▶ [Instructions for the task]: All entries below must be output word for word, and the pictures left behind.
- - - - -
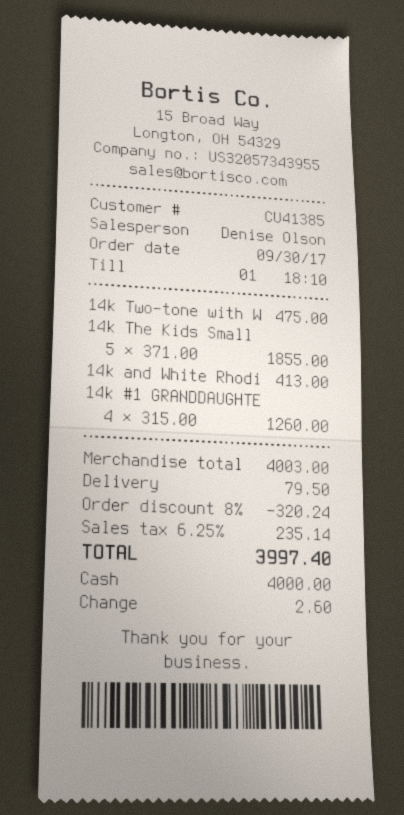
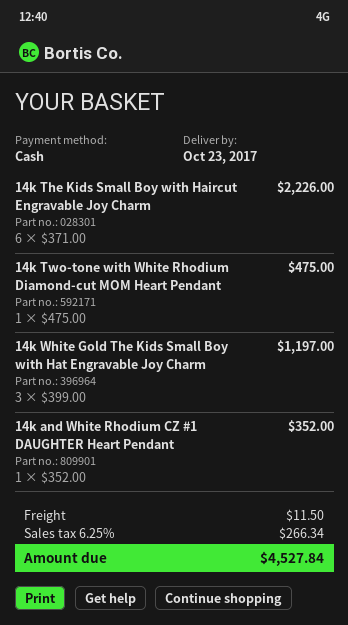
14k The Kids Small: 5 x 371.00 = 1855.00 -> 6 x 371.00 = 2226.00
14k and White Rhodi: 1 x 413.00 = 413.00 -> 1 x 352.00 = 352.00
14k #1 GRANDDAUGHTE: 4 x 315.00 = 1260.00 -> none
14k White Gold The Kids Small Boy with Hat Engravable Joy Charm: none -> 3 x 399.00 = 1197.00
discount: 8% = 320.24 -> none
shipping: 79.50 -> 11.50
tax: 6.25% = 235.14 -> 6.25% = 266.34
total: 3997.40 -> 4527.84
- - - - -
▶ [Finished task]:
14k The Kids Small: 5 x 371.00 = 1855.00 -> 6 x 371.00 = 2226.00
14k and White Rhodi: 1 x 413.00 = 413.00 -> 1 x 352.00 = 352.00
14k #1 GRANDDAUGHTE: 4 x 315.00 = 1260.00 -> none
14k White Gold The Kids Small Boy with Hat Engravable Joy Charm: none -> 3 x 399.00 = 1197.00
discount: 8% = 320.24 -> none
shipping: 79.50 -> 11.50
tax: 6.25% = 235.14 -> 6.25% = 266.34
total: 3997.40 -> 4527.84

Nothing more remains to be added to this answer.